[Code change snippets]

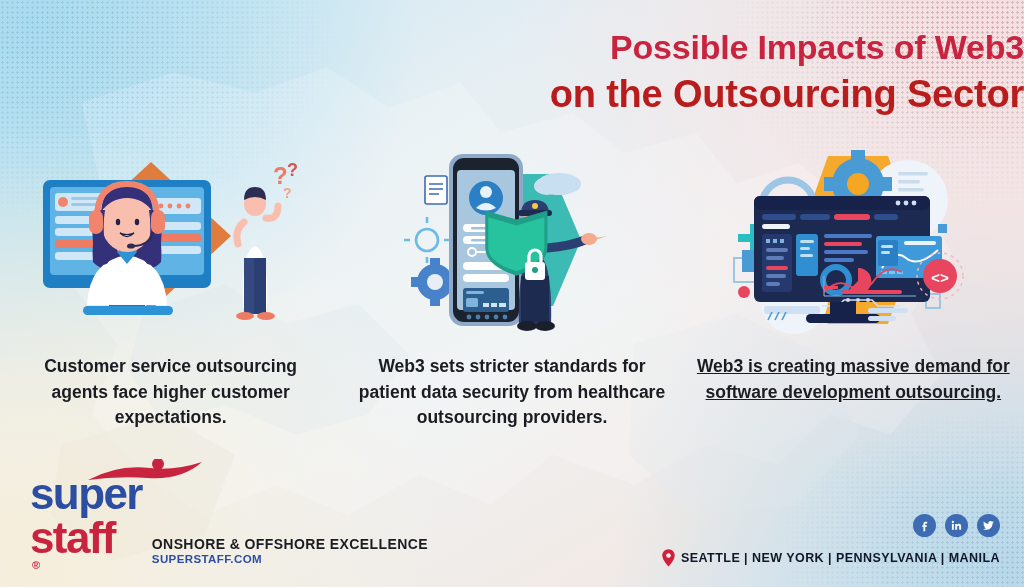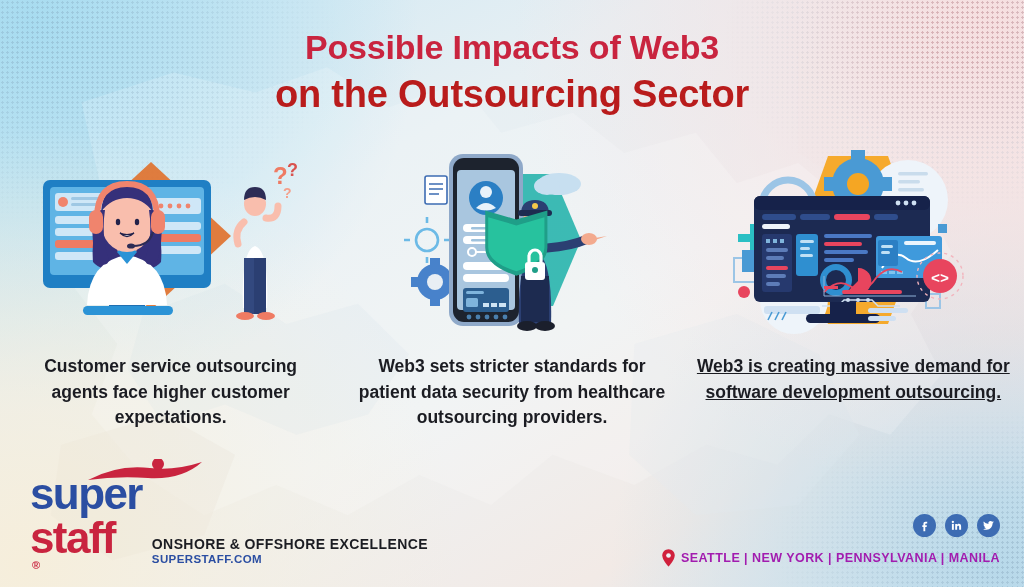--- a/index.html
+++ b/index.html
@@ -47,21 +47,21 @@
     position:absolute; inset:0;
     background-image:radial-gradient(rgba(226,150,150,.45) 1px, transparent 1.3px);
     background-size:5px 5px;
     -webkit-mask-image:radial-gradient(ellipse 22% 26% at 94% 6%, #000 18%, transparent 75%);
     mask-image:radial-gradient(ellipse 22% 26% at 94% 6%, #000 18%, transparent 75%);
   }
 
   
   .header{
     position:absolute; top:26px; left:0; width:100%;
-    text-align:center; z-index:6;
+    text-align:right; z-index:6;
   }
   .title-1{
     font-size:34px; font-weight:bold; letter-spacing:-.2px;
     color:#c9243f; line-height:1.28;
   }
   .title-2{
     font-size:38px; font-weight:bold; letter-spacing:-.2px;
     color:#b91c1c; line-height:1.28;
   }
 
@@ -117,21 +117,21 @@
     font-size:11.5px; font-weight:bold; letter-spacing:.4px; color:#2b4ea2;
     margin-top:1px;
   }
 
   .locations{
     position:absolute; right:24px; bottom:20px;
     display:flex; align-items:center; gap:6px;
   }
   .pin-icon{ display:block; }
   .locations-text{
-    font-size:12.5px; font-weight:bold; letter-spacing:.45px; color:#a21caf;
+    font-size:12.5px; font-weight:bold; letter-spacing:.45px; color:#0f172a;
   }
   .socials{
     position:absolute; right:24px; bottom:50px;
     display:flex; gap:9px;
   }
   .social{
     width:23px; height:23px; border-radius:50%;
     background:#3d6cb3;
     display:flex; align-items:center; justify-content:center;
   }

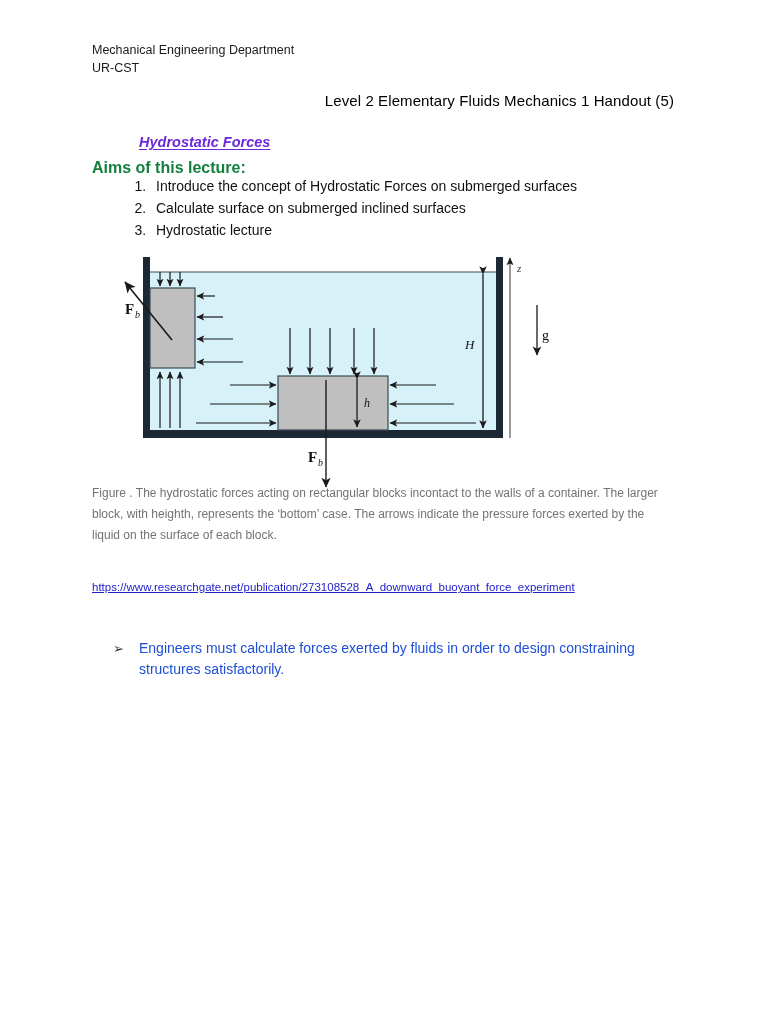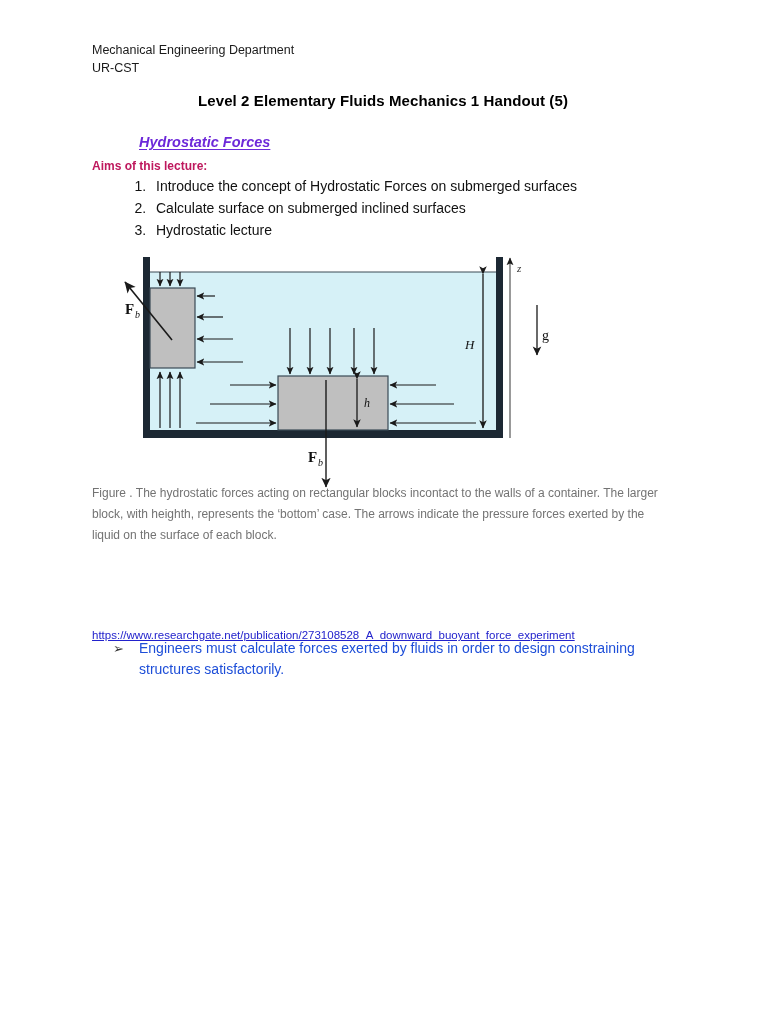--- a/index.html
+++ b/index.html
@@ -32,46 +32,46 @@
     font-size: 12.5px;
     line-height: 18px;
     color: #1a1a1a;
   }
 
   .doc-title {
     position: absolute;
     left: 92px;
     top: 92px;
     width: 582px;
-    text-align: center;
+    text-align: right;
     font-size: 15px;
-    font-weight: bold;
+    font-weight: normal;
     letter-spacing: 0.1px;
     color: #000000;
   }
 
   .section-heading {
     position: absolute;
     left: 139px;
     top: 134px;
     font-size: 14.5px;
     font-weight: bold;
     text-decoration: underline;
     text-underline-offset: 2px;
     color: #6d28d9;
     font-style: italic;
   }
 
   .aims-label {
     position: absolute;
     left: 92px;
     top: 159px;
-    font-size: 12px;
+    font-size: 16px;
     font-weight: bold;
-    color: #be185d;
+    color: #15803d;
   }
 
   .aims-list {
     position: absolute;
     left: 112px;
     top: 176px;
     margin: 0;
     padding: 0 0 0 26px;
     font-size: 14px;
     line-height: 21px;
@@ -103,21 +103,20 @@
     color: #737373;
   }
   .caption-link {
     position: absolute;
     left: 92px;
     top: 581px;
     width: 600px;
     font-size: 11.5px;
     color: #2222cc;
     white-space: nowrap;
-    margin-top: 48px;
   }
 
   
   .bullet-row {
     position: absolute;
     left: 113px;
     top: 638px;
     width: 560px;
     display: flex;
     align-items: flex-start;

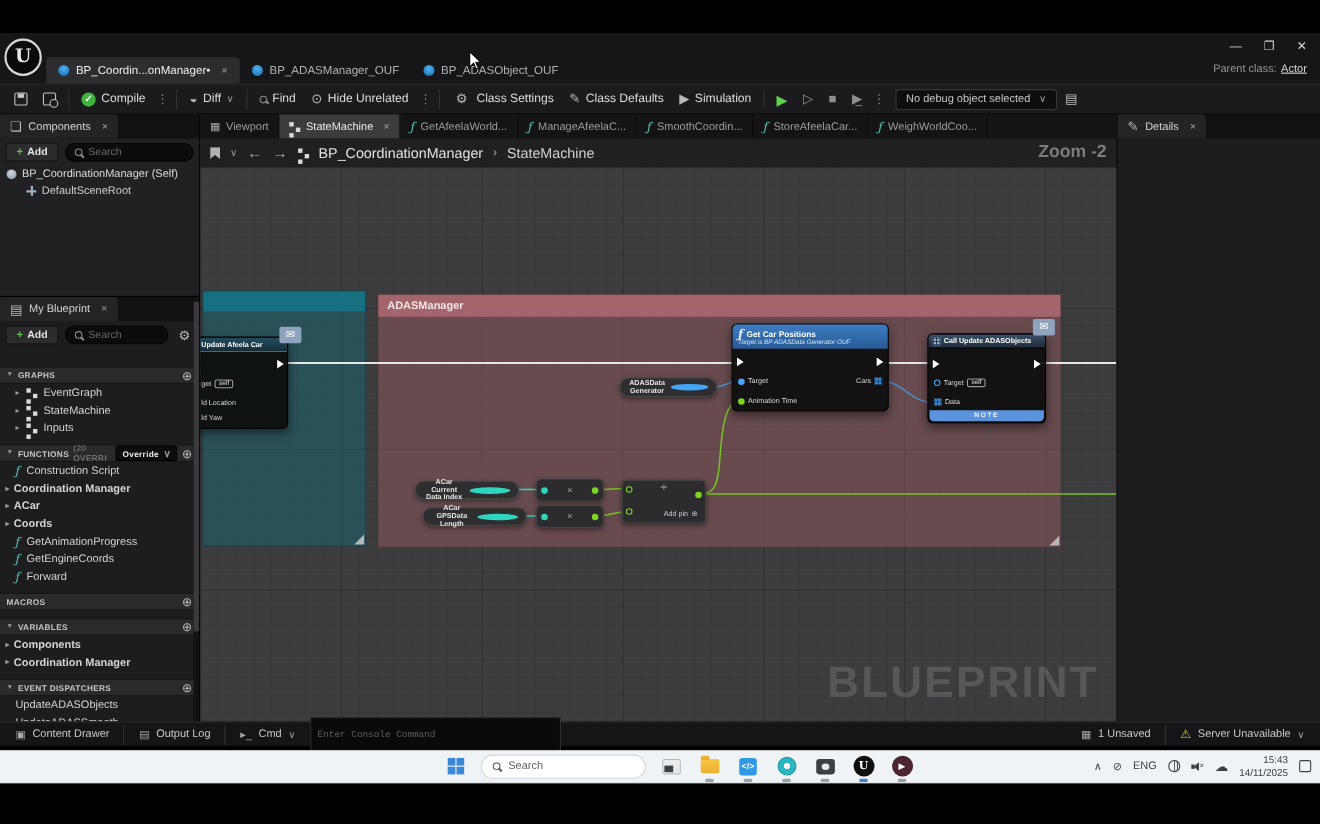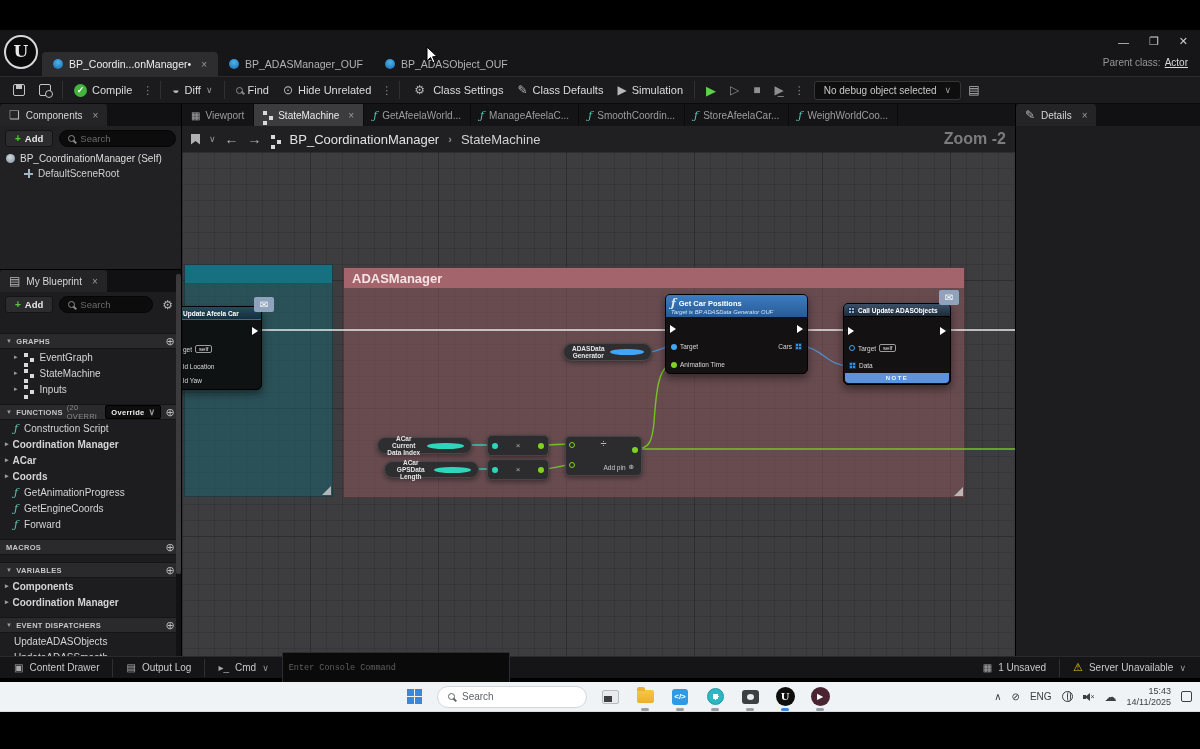--- a/index.html
+++ b/index.html
@@ -92,21 +92,21 @@
   .zoomlbl{margin-left:auto;color:#7c7c7c;font-weight:bold;font-size:16px}
 
   
   .canvas{flex:1;position:relative;overflow:hidden;background-color:#3d3d3f;
     background-image:linear-gradient(rgba(0,0,0,.09) 1px,transparent 1px),linear-gradient(90deg,rgba(0,0,0,.09) 1px,transparent 1px),linear-gradient(rgba(0,0,0,.16) 1px,transparent 1px),linear-gradient(90deg,rgba(0,0,0,.16) 1px,transparent 1px);
     background-size:16px 16px,16px 16px,128px 128px,128px 128px}
   .comment{position:absolute;border:1px solid rgba(0,0,0,.25)}
   .c-teal{left:2px;top:112px;width:149px;height:233px;background:rgba(30,98,110,.55)}
   .chead-teal{background:#17707f;height:18px}
   .c-red{left:161px;top:115px;width:622px;height:231px;background:rgba(150,92,99,.48)}
-  .chead-red{background:#a3646b;height:20px;display:flex;align-items:center;padding:0 8px;font-size:13px;font-weight:bold;color:#f4e4e6}
+  .chead-red{background:#a3646b;height:20px;display:flex;align-items:center;padding:0 8px;font-size:10px;font-weight:bold;color:#f4e4e6}
   .rsz{position:absolute;right:1px;bottom:1px;width:0;height:0;border-style:solid;border-width:0 0 9px 9px;border-color:transparent transparent #c9c9c9 transparent;opacity:.85}
   .wires{position:absolute;inset:0;width:100%;height:100%}
   .wm{position:absolute;right:16px;bottom:12px;font-size:40px;font-weight:bold;color:rgba(210,210,210,.18);letter-spacing:2px}
 
   .node{position:absolute;background:rgba(14,14,15,.94);border:1px solid #000;border-radius:5px;box-shadow:0 4px 9px rgba(0,0,0,.45);color:#e2e2e2}
   .nhead-sm{height:13px;border-radius:4px 4px 0 0;display:flex;align-items:center;gap:3px;padding:0 4px;font-size:6.5px;font-weight:bold;color:#fff;background:linear-gradient(#234c5e,#152f3b);border-bottom:1px solid #2d6f93;overflow:hidden;white-space:nowrap}
   .nhead-call{background:linear-gradient(#3b5068,#1e2b3a);border-bottom:1px solid #000}
   .nhead-blue{height:22px;background:linear-gradient(180deg,#3d7dc2,#285a94);border-radius:4px 4px 0 0;padding:2px 5px;display:flex;flex-direction:column;justify-content:center;overflow:hidden}
   .nh-title{font-size:7.5px;font-weight:bold;color:#fff;display:flex;gap:3px;align-items:center;white-space:nowrap}
   .nh-sub{font-size:5.8px;font-style:italic;color:#d2e3f6;white-space:nowrap}
@@ -583,20 +583,21 @@
             <span class="dot-h" style="position:absolute;left:3px;top:5px;border-color:#7ed321"></span>
             <span class="dot-h" style="position:absolute;left:3px;top:25px;border-color:#7ed321"></span>
             <span class="dot" style="position:absolute;right:3px;top:10px;background:#7ed321"></span>
             <span class="dglyph">÷</span>
             <span class="addpin">
                 <span>Add pin</span>
                 <span>⊕</span>
               </span>
           </div>
 
+          <div class="wm">BLUEPRINT</div>
         </div>
       </div>
 
       <div class="right">
         <div class="ptabbar">
           <div class="ptab">
             <span class="gico-gray">✎</span>
             <span>Details</span>
             <span class="tab-x">×</span>
           </div>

◆ **Task instructions**
Could you transcribe all of the data exactly and omit the pictures?

◆ **Your response**
--- a/index.html
+++ b/index.html
@@ -47,21 +47,21 @@
     position:absolute; inset:0;
     background-image:radial-gradient(rgba(226,150,150,.45) 1px, transparent 1.3px);
     background-size:5px 5px;
     -webkit-mask-image:radial-gradient(ellipse 22% 26% at 94% 6%, #000 18%, transparent 75%);
     mask-image:radial-gradient(ellipse 22% 26% at 94% 6%, #000 18%, transparent 75%);
   }
 
   
   .header{
     position:absolute; top:26px; left:0; width:100%;
-    text-align:center; z-index:6;
+    text-align:right; z-index:6;
   }
   .title-1{
     font-size:34px; font-weight:bold; letter-spacing:-.2px;
     color:#c9243f; line-height:1.28;
   }
   .title-2{
     font-size:38px; font-weight:bold; letter-spacing:-.2px;
     color:#b91c1c; line-height:1.28;
   }
 
@@ -117,21 +117,21 @@
     font-size:11.5px; font-weight:bold; letter-spacing:.4px; color:#2b4ea2;
     margin-top:1px;
   }
 
   .locations{
     position:absolute; right:24px; bottom:20px;
     display:flex; align-items:center; gap:6px;
   }
   .pin-icon{ display:block; }
   .locations-text{
-    font-size:12.5px; font-weight:bold; letter-spacing:.45px; color:#a21caf;
+    font-size:12.5px; font-weight:bold; letter-spacing:.45px; color:#0f172a;
   }
   .socials{
     position:absolute; right:24px; bottom:50px;
     display:flex; gap:9px;
   }
   .social{
     width:23px; height:23px; border-radius:50%;
     background:#3d6cb3;
     display:flex; align-items:center; justify-content:center;
   }

--- a/index.html
+++ b/index.html
@@ -32,46 +32,46 @@
     font-size: 12.5px;
     line-height: 18px;
     color: #1a1a1a;
   }
 
   .doc-title {
     position: absolute;
     left: 92px;
     top: 92px;
     width: 582px;
-    text-align: center;
+    text-align: right;
     font-size: 15px;
-    font-weight: bold;
+    font-weight: normal;
     letter-spacing: 0.1px;
     color: #000000;
   }
 
   .section-heading {
     position: absolute;
     left: 139px;
     top: 134px;
     font-size: 14.5px;
     font-weight: bold;
     text-decoration: underline;
     text-underline-offset: 2px;
     color: #6d28d9;
     font-style: italic;
   }
 
   .aims-label {
     position: absolute;
     left: 92px;
     top: 159px;
-    font-size: 12px;
+    font-size: 16px;
     font-weight: bold;
-    color: #be185d;
+    color: #15803d;
   }
 
   .aims-list {
     position: absolute;
     left: 112px;
     top: 176px;
     margin: 0;
     padding: 0 0 0 26px;
     font-size: 14px;
     line-height: 21px;
@@ -103,21 +103,20 @@
     color: #737373;
   }
   .caption-link {
     position: absolute;
     left: 92px;
     top: 581px;
     width: 600px;
     font-size: 11.5px;
     color: #2222cc;
     white-space: nowrap;
-    margin-top: 48px;
   }
 
   
   .bullet-row {
     position: absolute;
     left: 113px;
     top: 638px;
     width: 560px;
     display: flex;
     align-items: flex-start;

--- a/index.html
+++ b/index.html
@@ -92,21 +92,21 @@
   .zoomlbl{margin-left:auto;color:#7c7c7c;font-weight:bold;font-size:16px}
 
   
   .canvas{flex:1;position:relative;overflow:hidden;background-color:#3d3d3f;
     background-image:linear-gradient(rgba(0,0,0,.09) 1px,transparent 1px),linear-gradient(90deg,rgba(0,0,0,.09) 1px,transparent 1px),linear-gradient(rgba(0,0,0,.16) 1px,transparent 1px),linear-gradient(90deg,rgba(0,0,0,.16) 1px,transparent 1px);
     background-size:16px 16px,16px 16px,128px 128px,128px 128px}
   .comment{position:absolute;border:1px solid rgba(0,0,0,.25)}
   .c-teal{left:2px;top:112px;width:149px;height:233px;background:rgba(30,98,110,.55)}
   .chead-teal{background:#17707f;height:18px}
   .c-red{left:161px;top:115px;width:622px;height:231px;background:rgba(150,92,99,.48)}
-  .chead-red{background:#a3646b;height:20px;display:flex;align-items:center;padding:0 8px;font-size:13px;font-weight:bold;color:#f4e4e6}
+  .chead-red{background:#a3646b;height:20px;display:flex;align-items:center;padding:0 8px;font-size:10px;font-weight:bold;color:#f4e4e6}
   .rsz{position:absolute;right:1px;bottom:1px;width:0;height:0;border-style:solid;border-width:0 0 9px 9px;border-color:transparent transparent #c9c9c9 transparent;opacity:.85}
   .wires{position:absolute;inset:0;width:100%;height:100%}
   .wm{position:absolute;right:16px;bottom:12px;font-size:40px;font-weight:bold;color:rgba(210,210,210,.18);letter-spacing:2px}
 
   .node{position:absolute;background:rgba(14,14,15,.94);border:1px solid #000;border-radius:5px;box-shadow:0 4px 9px rgba(0,0,0,.45);color:#e2e2e2}
   .nhead-sm{height:13px;border-radius:4px 4px 0 0;display:flex;align-items:center;gap:3px;padding:0 4px;font-size:6.5px;font-weight:bold;color:#fff;background:linear-gradient(#234c5e,#152f3b);border-bottom:1px solid #2d6f93;overflow:hidden;white-space:nowrap}
   .nhead-call{background:linear-gradient(#3b5068,#1e2b3a);border-bottom:1px solid #000}
   .nhead-blue{height:22px;background:linear-gradient(180deg,#3d7dc2,#285a94);border-radius:4px 4px 0 0;padding:2px 5px;display:flex;flex-direction:column;justify-content:center;overflow:hidden}
   .nh-title{font-size:7.5px;font-weight:bold;color:#fff;display:flex;gap:3px;align-items:center;white-space:nowrap}
   .nh-sub{font-size:5.8px;font-style:italic;color:#d2e3f6;white-space:nowrap}
@@ -583,20 +583,21 @@
             <span class="dot-h" style="position:absolute;left:3px;top:5px;border-color:#7ed321"></span>
             <span class="dot-h" style="position:absolute;left:3px;top:25px;border-color:#7ed321"></span>
             <span class="dot" style="position:absolute;right:3px;top:10px;background:#7ed321"></span>
             <span class="dglyph">÷</span>
             <span class="addpin">
                 <span>Add pin</span>
                 <span>⊕</span>
               </span>
           </div>
 
+          <div class="wm">BLUEPRINT</div>
         </div>
       </div>
 
       <div class="right">
         <div class="ptabbar">
           <div class="ptab">
             <span class="gico-gray">✎</span>
             <span>Details</span>
             <span class="tab-x">×</span>
           </div>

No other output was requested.